55. InAmber May v The Republic [1999] K.L.R.38,the High Court held that unsworn statement has no probative value notwithstanding the provisions Section 211(1) of the Criminal Procedure Code. On Appeal against that decision and reported as May v The RepublIC [1981] KLR. 129, the Court of Appeal held, inter alia held-

“1. That unsworn statement is not, strictly speaking evidence and the rules of evidence, cannot be applied to unsworn statement.  It has no probative value, but it should be considered in relation to the whole of the evidence.  Its potential is persuasive rather than evidential.  For it to have value it must be supported by evidence recorded in the case.

2. No adverse inference can be drawn against the appellant for electing to make an unsworn statement as she was exercising her right conferredby Section 211 (1) of the Criminal Procedure Code (Cap 75, Laws of Kenya)”

56. It is clear from the trial court record that the trial magistrate undertook a detailed voire dire examination of the complainant, and formed the opinion that she did not appreciate the nature or solemnity of an oath and she therefore proceeded to allow her to give testimony as an unsworn witness..

57. The evidence of a child under the age of 14 may be received even if it is not on oath, provided that the court is satisfied, after conducting a voire dire examination, that the child possesses sufficient intelligence and understands the duty to tell the truth.
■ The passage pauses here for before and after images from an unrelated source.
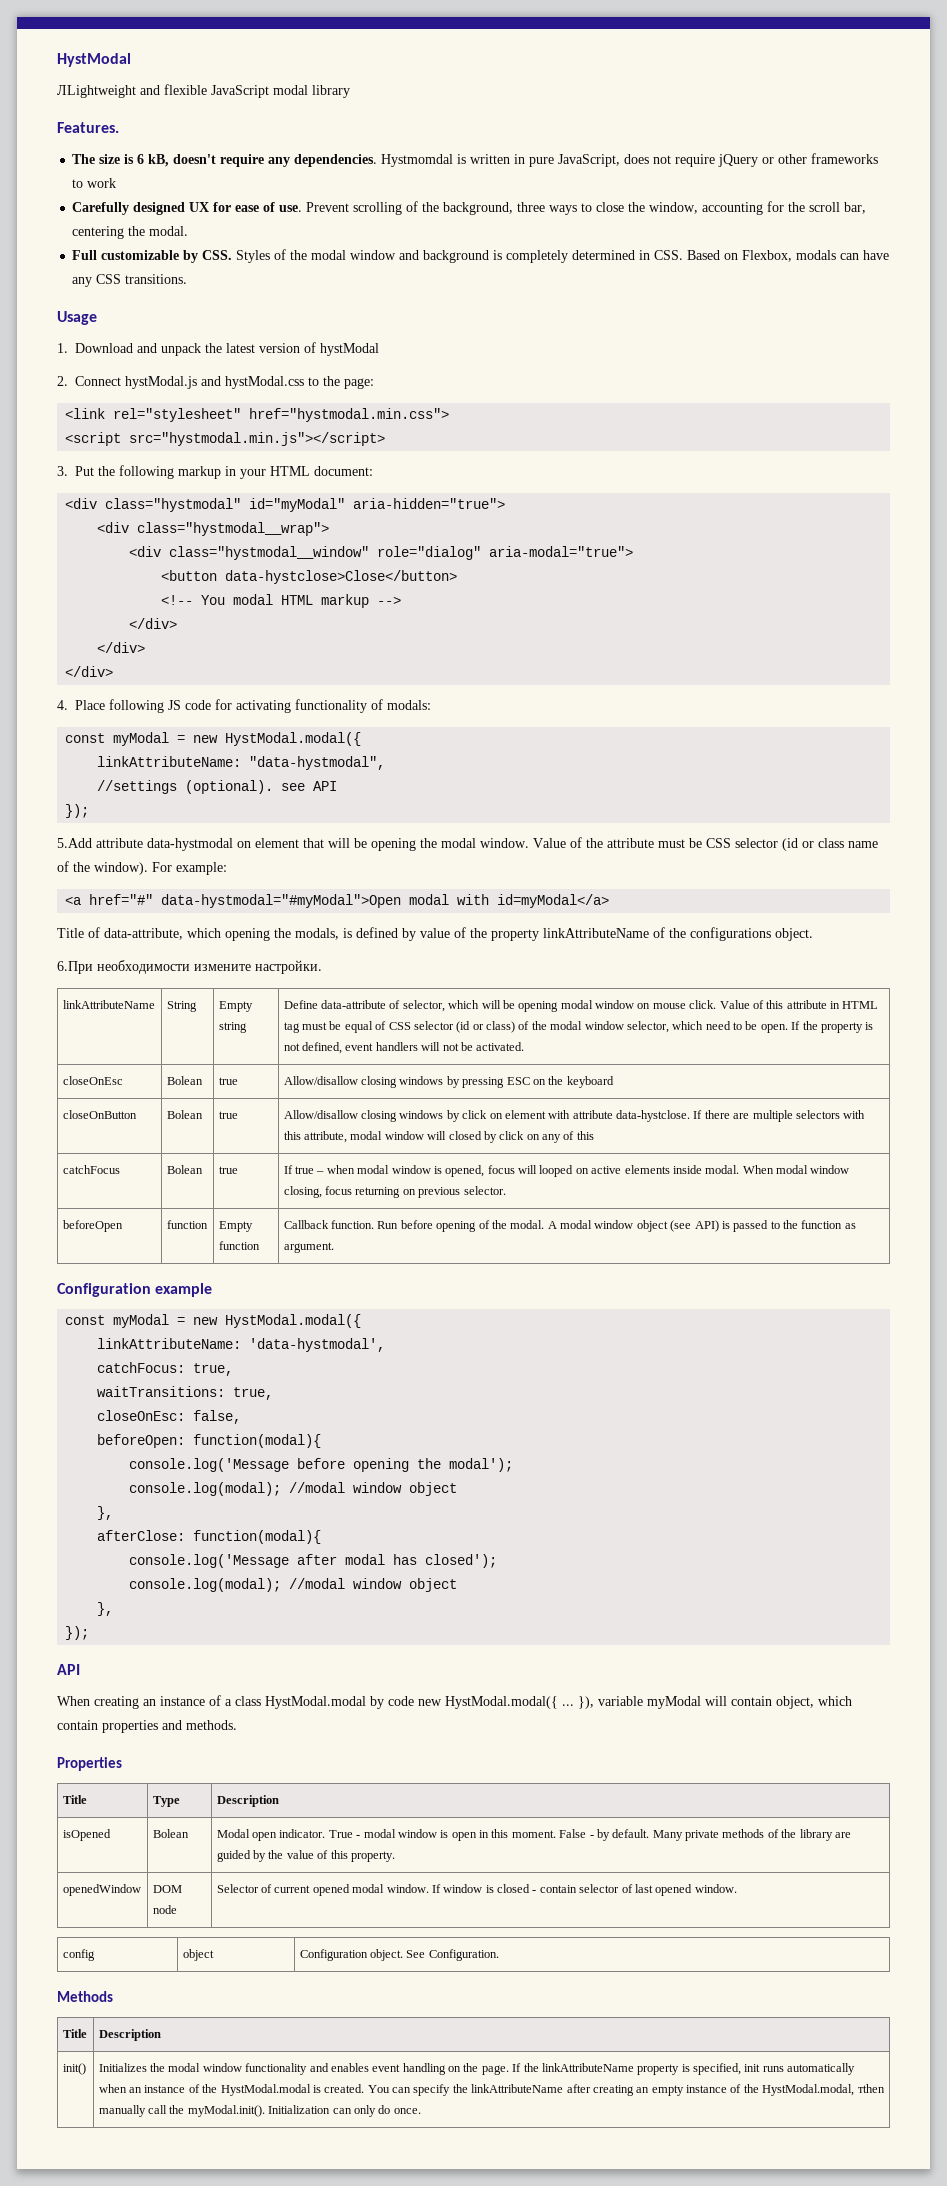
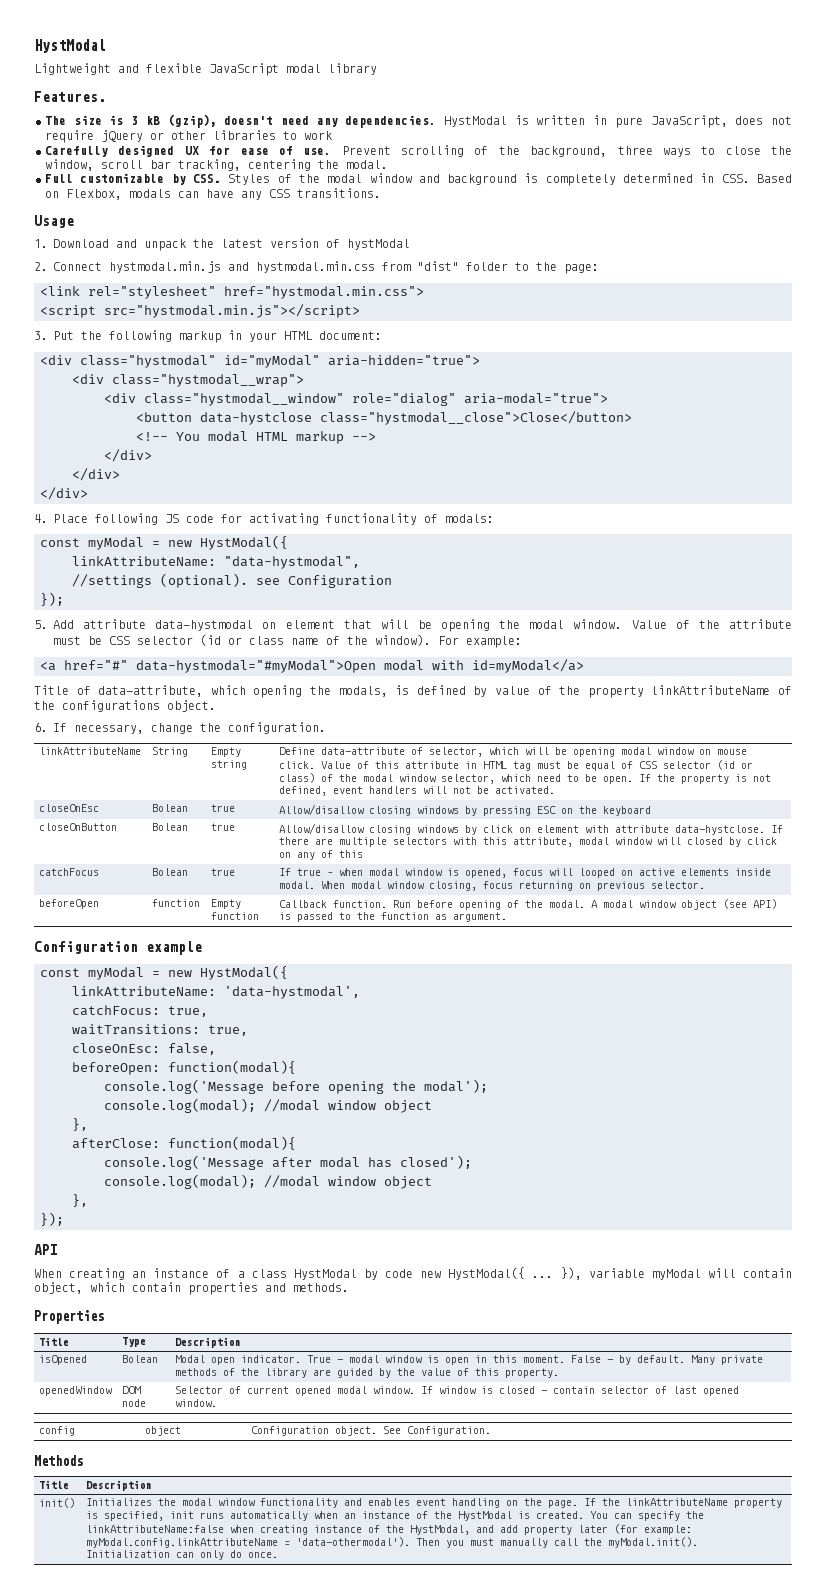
[57,85,136,98] ЛLightweight -> [34,63,111,75] Lightweight
[137,154,265,167] 6 kB, doesn't require -> [131,114,309,128] 3 kB (gzip), doesn't need
[381,154,454,167] Hystmomdal -> [444,116,508,127] HystModal
[811,153,879,164] frameworks -> [213,130,276,140] libraries
[702,201,867,215] accounting for the scroll bar, -> [101,159,241,171] scroll bar tracking,
[125,376,304,389] hystModal.js and hystModal.css -> [109,261,508,273] hystmodal.min.js and hystmodal.min.css from "dist" folder
[225,570,458,584] data-hystclose>Close</button> -> [200,411,632,425] data-hystclose class="hystmodal__close">Close</button>
[225,732,362,746] HystModal.modal({ -> [200,535,288,550] HystModal({
[313,781,338,791] [65,804,90,818] [57,838,92,848] API // }); // 5.Add -> [288,575,392,588] [40,592,64,606] [34,620,74,629] Configuration // }); // 5. Add
[57,960,322,974] 6.При необходимости измените настройки. -> [34,722,326,734] 6. If necessary, change the сonfiguration.
[225,1314,362,1328] HystModal.modal({ -> [200,965,288,980] HystModal({
[265,1696,366,1709] HystModal.modal -> [293,1269,357,1280] HystModal
[445,1696,558,1709] HystModal.modal({ -> [448,1267,526,1280] HystModal({
[220,2084,311,2096] HystModal.modal -> [458,1511,513,1521] HystModal
[471,2084,885,2096] linkAttributeName after creating an empty instance of the HystModal.modal, тthen -> [86,1524,693,1535] [86,1537,495,1548] linkAttributeName:false when creating instance of the HystModal, and add property later (for example: myModal.config.linkAttributeName = 'data-othermodal'). Then you must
In the present case the child was seven years old.  Such a child is defined in Section 2 of the Children’s Act as a child of tender years, that is, a child under the age of ten years.
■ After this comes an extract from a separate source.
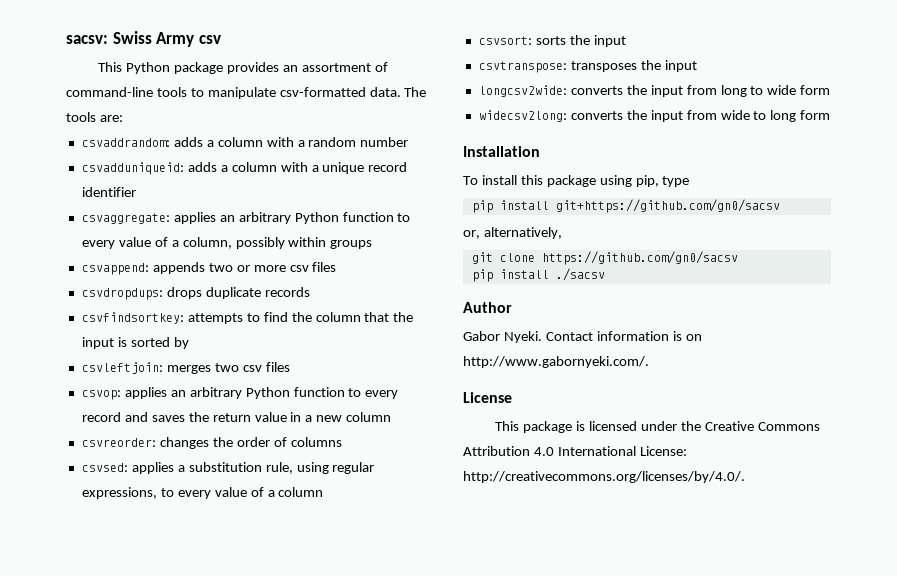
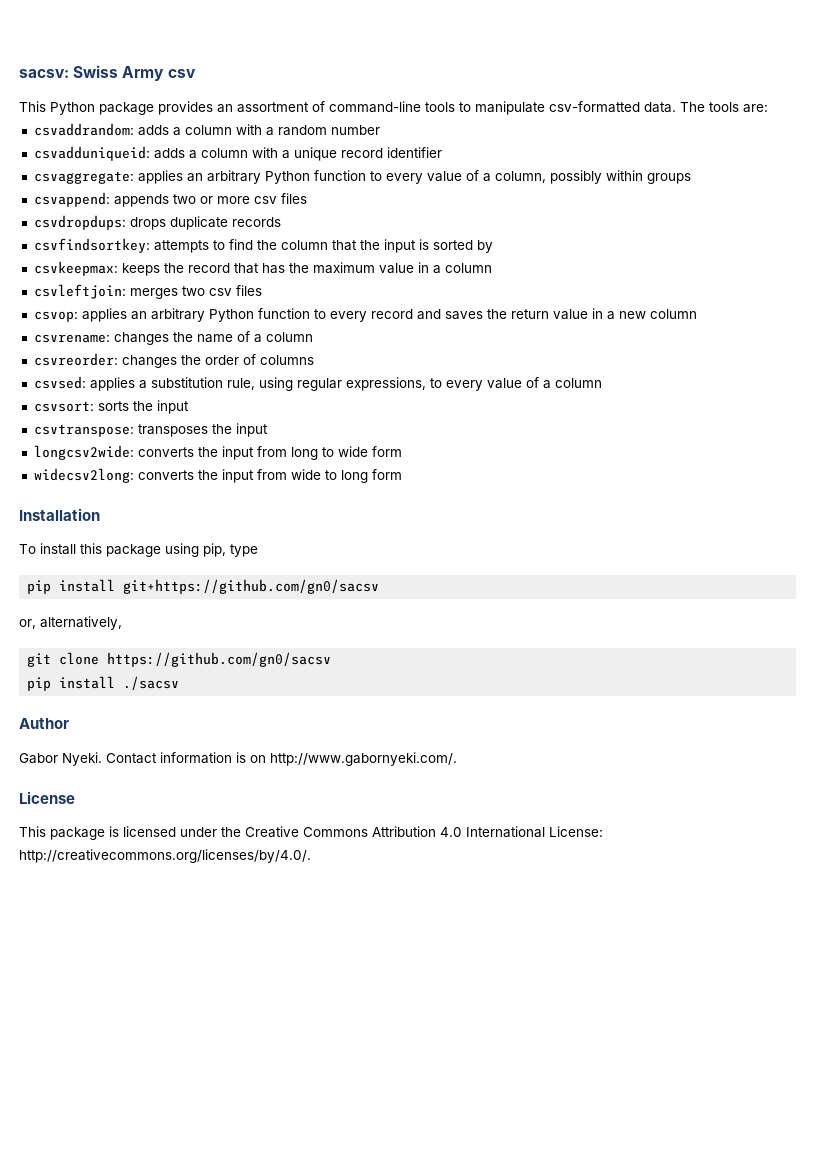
(189, 343) none -> [33,261,492,276] // csvkeepmax: keeps the record that has the maximum value in a column
(392, 417) none -> [33,331,313,345] // csvrename: changes the name of a column

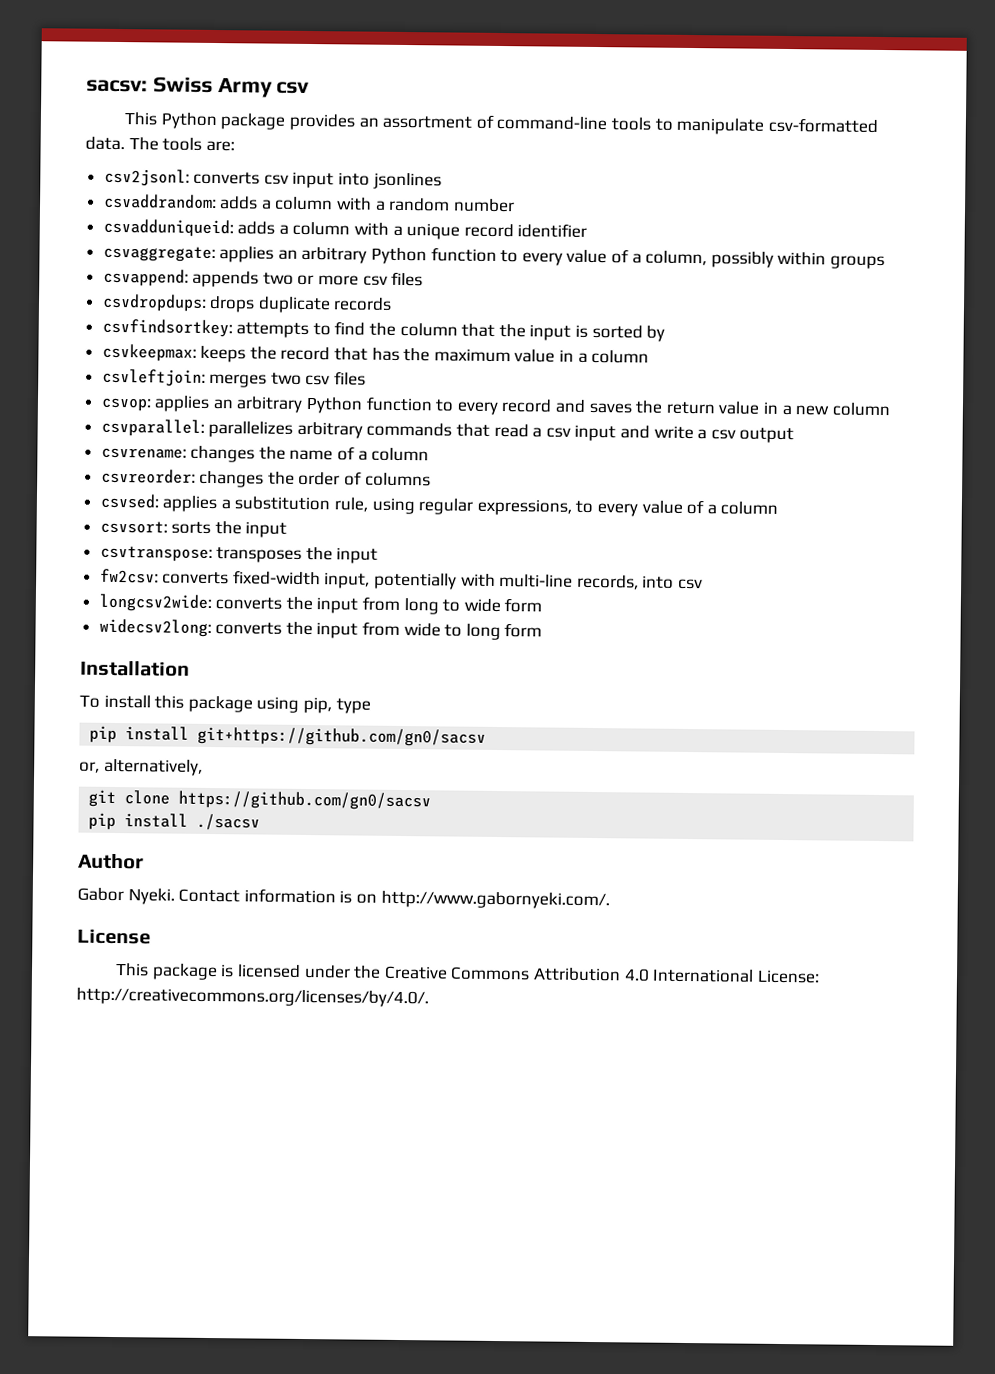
(768, 108) none -> [103,168,442,190] // csv2jsonl: converts csv input into jsonlines
(697, 314) none -> [100,418,795,444] // csvparallel: parallelizes arbitrary commands that read a csv input and write a csv output
(268, 430) none -> [99,568,704,590] // fw2csv: converts fixed-width input, potentially with multi-line records, into csv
58. In Oloo v R (2009) KLR, the Court of Appeal held that:

“In our view, corroboration of evidence of a child of tender years is only necessary where such a gives child unsworn evidence. (See Johnson Muiruri v Republic (1983) KLR)…..

….in law evidence of a child given on oath after voire dire examination requires no corroboration in law but the court must warn itself that it should in practice not base a conviction on it without looking and finding corroboration of it”.(Emphasis supplied)

59. The evidence of the child, PW2, concerning penetration was as follows:

“….Baba told me to close the door. It had one room. He told me to lower the curtain. I went to sleep, I was wearing a trouser. He told me to remove it and also my panty. I did not remove my shirt, I was lying on the bed. He told me to remove my trouser and panty. He slept on top of me. ‘Alitoa dudu yake’ then ‘akanifanyia tabia mbaya’  ‘aliniwekea ndani duduyake ‘.….”

60. This evidence was corroborated by the evidence of the child’s mother PW3, who said that when she returned from the shop where the appellant had sent her, she found the girl sleeping upwards, her trouser biker and panty pulled down and the father sleeping on the bed with his stomach down and face downwards.

61. Further, the minor was recalled under section 150 of the Criminal Procedure Code and she stated that it was not the first time that her father had defiled her as he had done so several times before though she could not recall how many times.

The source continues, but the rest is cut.